How to Build a Sustainable and Resilient Business Model

21 Jun 24

Under board pressure and in a volatile market, many CEOs mistakenly pursue growth at all costs instead of building a resilient and sustainable GTM model.

Amidst pressure from the board and an increasingly volatile market, many CEOs today make the mistake of pursuing growth at all costs when they should be building a resilient and sustainable go-to-market (GTM) model for their business instead. The key to success? Find the right balance between growth and profitability, then build up the talent to drive sustainable revenue streams.

In the first part of the discussion (The CEO's guide to Resilient Revenue Streams - Part #1) between Mike Hoffman, SBI CEO, and Chris Cabrera, Founder and Board Member of Xactly, we explore how GTM leaders can build a sustainable business model through strategic revenue operations and by cultivating a healthy seller environment.

Navigating the Pendulum of Growth Versus Profit

Many business leaders, especially those in the startup phase, dream of achieving unicorn status, where the company is highly valued, and growth seems to be never-ending. However, Chris, who has pursued such a growth thesis, believes that achieving a unicorn status does not guarantee that your business will survive a change in the market climate.

“You realized that many, many of these companies were built on a house of cards, and now many of them find themselves in an existential threat because they basically have shares that are effectively worthless. You have people with all this stock based on a valuation that they'll never see for years and years and years,” explained Chris.

However, it is often not the CEOs’ decision to pursue growth at all costs. Chris acknowledges that investors and board members frequently push businesses to pursue growth aggressively, particularly when markets are good. Describing the market as a pendulum, Chris has found that board members are often chasing the pendulum, leaving businesses ill-prepared for when it swings away from growth.

Pendulum

“If those investors are chasing the pendulum and the pendulum is going to swing back to growth at all costs, as soon as the economy returns, we will probably get through the next election and all that. I think that's going to be a shame because I think people are going to have short memories, and they're going to forget about what we just went through,” he continued.

Instead, Chris urges CEOs and GTM leaders to persuade their board members to consider a balanced growth model that focuses on long-term profitability and resilience. As Chris puts it, “Push back on your board if they're pushing you to one end of the spectrum because a balance will serve you better as a CEO and your company better in the long term.”

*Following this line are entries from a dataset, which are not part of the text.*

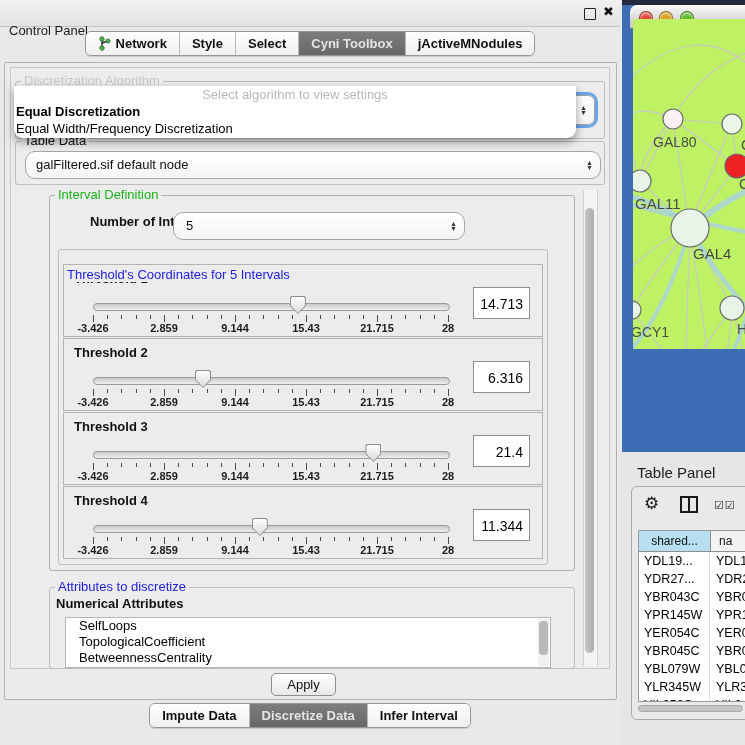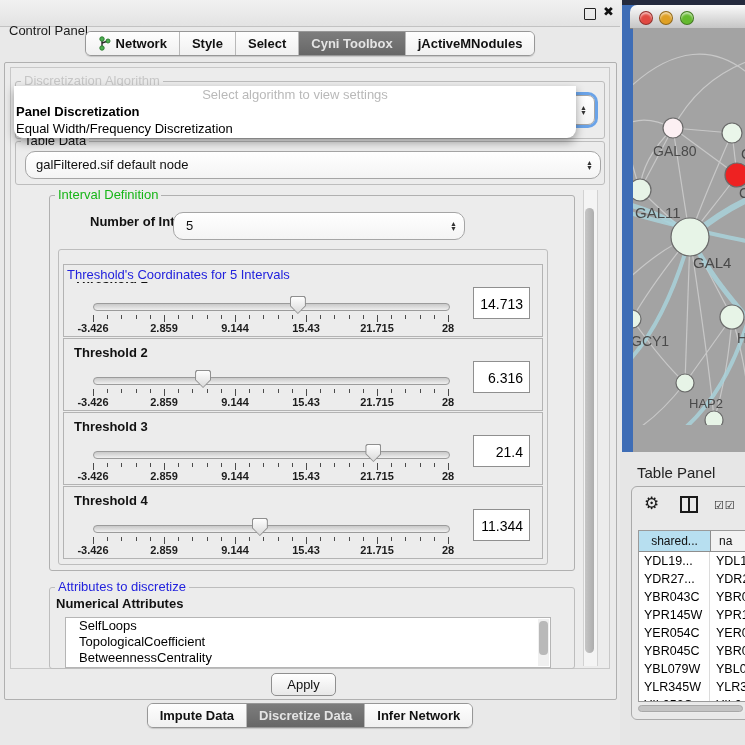"Panel Discretization" div.opt { text: Panel -> Equal }
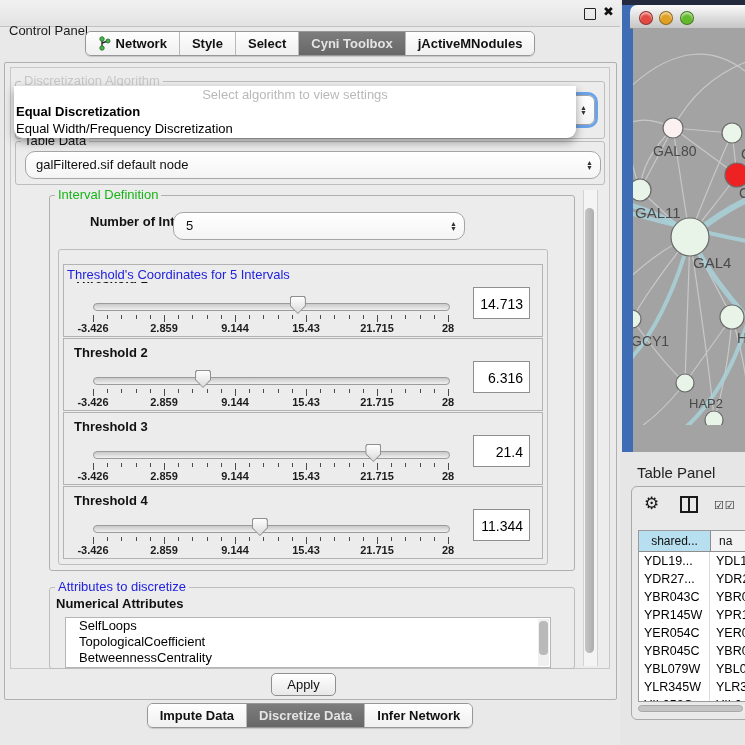"GAL80" .net-canvas { background: #a3a3a3 -> #bef264; height: 428px -> 330px; top: 28px -> 19px }
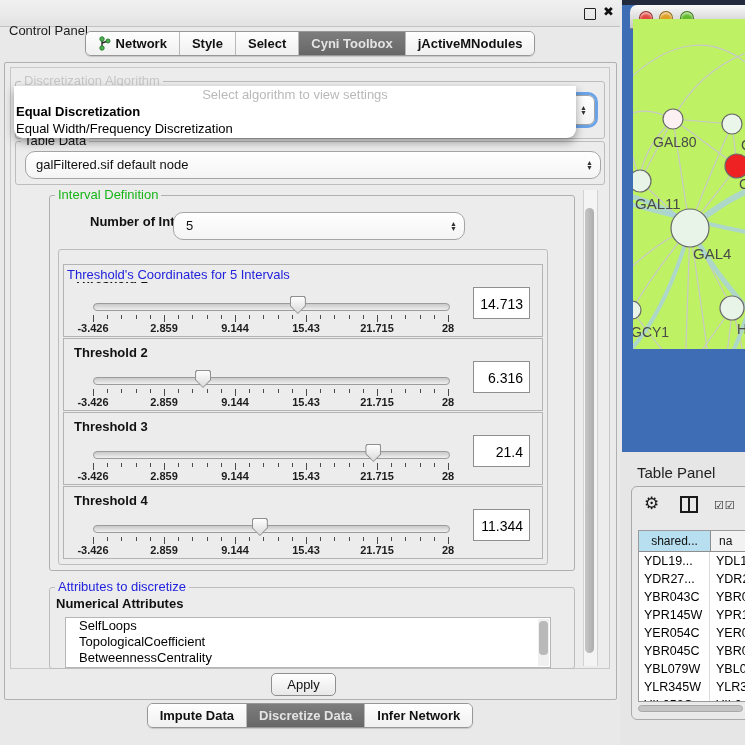"Infer Network" span { text: Network -> Interval }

How a Hero Culture Creates Ineffective Sellers

A sustainable growth model is crucial to a business's longevity, but it is the GTM teams that will need to execute it successfully. In his experience with sales organizations, Chris realizes that GTM leaders often create a territory distribution system that is unfairly skewed toward the few “heroes.” Often, they are the sellers who occasionally bring in the big win that secures a quarter. Still, they often forego more consistent, quality leads that may contribute greatly to a company’s sustainability.

Hero_Culture

Furthermore, as sales managers tend to give the best territories to the supposed winners, this creates a divide between these “heroes” and the runners-up, who are often relegated to low-opportunity leads. This creates an unfair environment that increases talent churn and leaves businesses more vulnerable to market shifts.

For Chris, the key to creating a level playing field for sellers begins with having an objective view of them. Leverage your tech stack to cut through biases and understand how your sellers perform when they are provided with equal opportunity to succeed. Audit past territory allocations to identify potential inefficiencies and help cultivate a seller culture that emphasizes consistent, predictable wins over the occasional jackpot.

“Especially when the pendulum swings because the market has changed like we just experienced. Those heroes, you know, if you're banking on the hero culture, you're going to be left out in the cold,” Chris concluded, “make the management of your revenue more sustainable by looking at every single deal and the metrics within every single deal. It's just a little more of the blocking and tackling consistently rather than praying for the Hail Mary, the hero.”